Wenn du dir die technische und personelle Ausstattung vor Augen führst: Wie ist der öffentliche Dienst gewappnet? Kann der öffentliche Dienst Klimakrise?

Bei Bauvorhaben, Städtebau- und Quartiersentwicklungsprojekten, Gebäude- und Grünflächenmanagement arbeiten die Kolleg*innen bereits an ökologischen, wassersparsamen und energieeffizienten Ansätzen, um den Klimaproblemen entgegenzuwirken. Nicht versiegelte urbane Grünräume und -strukturen fördern bspw. die Wasserrückhaltung und helfen so bei der Grundwasserneubildung und schützen vor Überschwemmungen. So werden Kommunen klimaresilient. Mit der Reduzierung von Parkraum schaffen die Städte Flächen für neue Aufenthalts- und Nutzungsmöglichkeiten. All dies sind Aufgaben, die von unseren Kolleg*innen erledigt werden. Ihre Arbeit trägt damit zur Verbesserung der Lebens- und Aufenthaltsqualität bei. Allerdings können diese Einsätze für den Klimaschutz nur wirksam werden, wenn die Ämter und Behörden in Stadt, Land und Bund über ausreichend Personal und eine solide Finanzausstattung verfügen. Der jahrelange Personalabbau macht sich überall bemerkbar. Nicht nur die öffentlich vielfach angeführten IT-Fachkräfte fehlen, es mangelt in allen Bereichen an Personal. 

Wie setzt sich ver.di für den Klimaschutz ein?

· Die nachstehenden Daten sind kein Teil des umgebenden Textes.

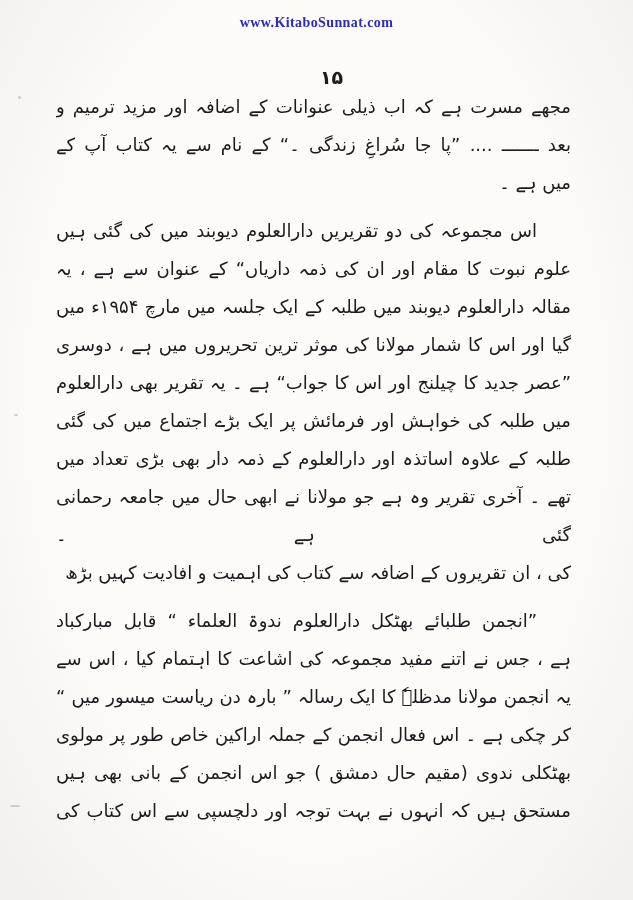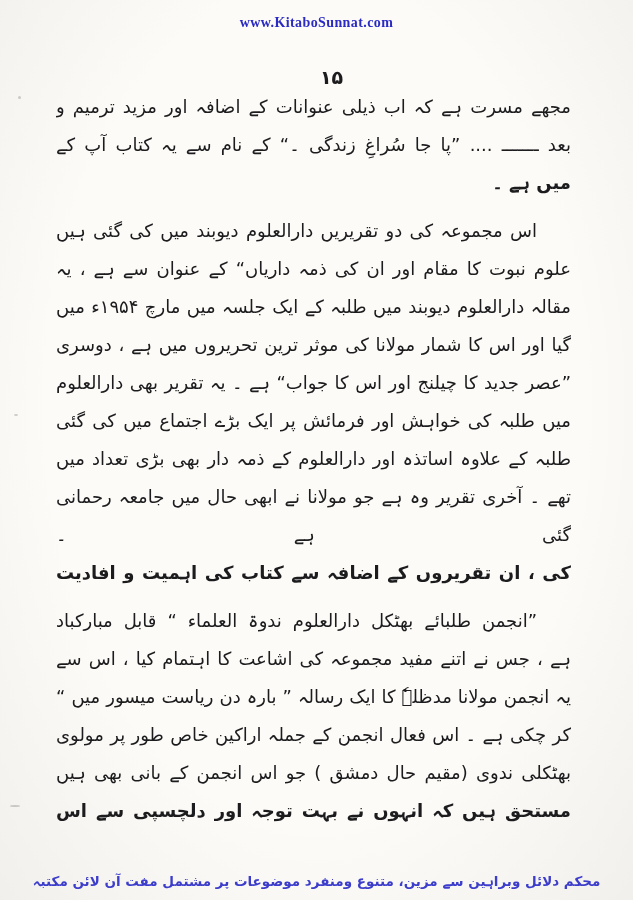--- a/index.html
+++ b/index.html
@@ -56,7 +56,7 @@
     text-align: justify;
     text-align-last: justify;
   }
-  .para .line:last-child { text-align-last: right; font-weight: bold; }
+  .para .line:last-child { text-align-last: right; }
   .para.cont .line:last-child { text-align-last: justify; }
   .para.indent .line:first-child { padding-right: 34px; }
   .footer {

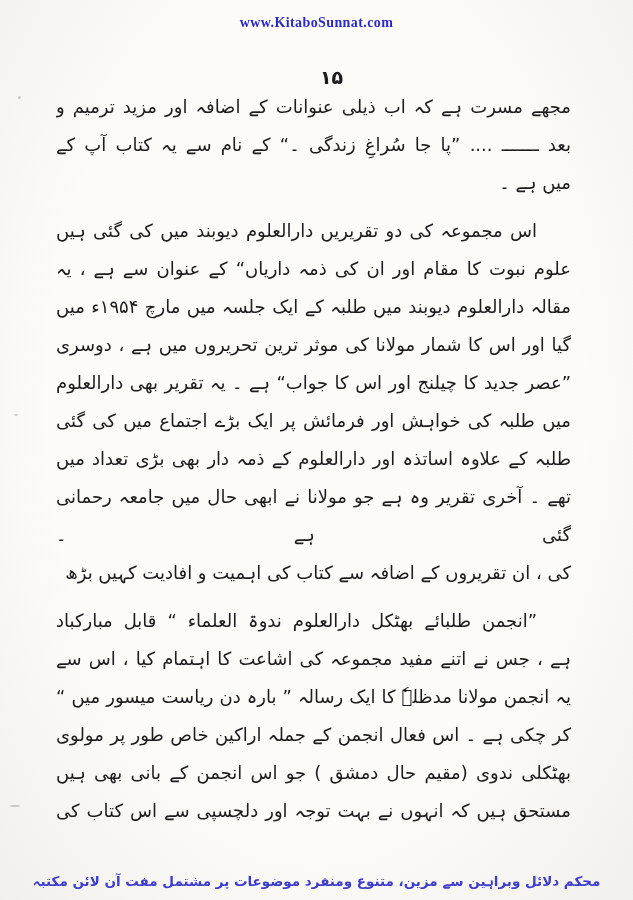--- a/index.html
+++ b/index.html
@@ -116,7 +116,6 @@
   <div class="scan-speck" style="top:414px; left:14px; width:4px; height:2px;"></div>
   <div class="scan-speck" style="top:805px; left:10px; width:10px; height:2px;"></div>
 
-  <div class="footer">محکم دلائل وبراہین سے مزین، متنوع ومنفرد موضوعات پر مشتمل مفت آن لائن مکتبہ</div>
 
 </div>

Klimaschutz betrifft uns alle und daher müssen wir uns alle dafür einsetzen. Das tun wir in vielen Bereichen. Zum Beispiel in Bündnissen mit Fridays for Future, wo im Oktober ein Treffen mit einer neuen Generation von Aktivist*innen stattgefunden hat, um unsere Tarifverhandlungen im ÖPNV mit dem Thema der Mobilitätswende gemeinsam zu bewegen. Andere Bündnisse wie das für sozialverträgliche Mobilität (SVM) blicken auf erste Erfolge. Das Thema Mobilitätswende ist mit der Diskussion um das 9-Euro-Nachfolgeticket in der Öffentlichkeit angekommen. Bund und Länder beraten zurzeit über eine Aufstockung der finanziellen Mittel für den ÖPNV. Das ist auch dringend nötig, damit der Bus-und Bahnverkehr modernisiert, deutlich ausgebaut und attraktiver gemacht wird. Allerdings benötigen wir gleichzeitig gute Arbeits- und Einkommensbedingungen, damit mehr Menschen sich auch für eine Tätigkeit im ÖPNV entscheiden. Bis 2030 fehlen rund 130.000 Beschäftigte und schon fallen vielfach Verkehre aus, weil kein Personal mehr da ist. Deshalb sind Investitionen in Personal ein wirksamer Beitrag zum Klimaschutz. Dafür muss die Finanzierung langfristig und nachhaltig auf solide Füße gestellt werden.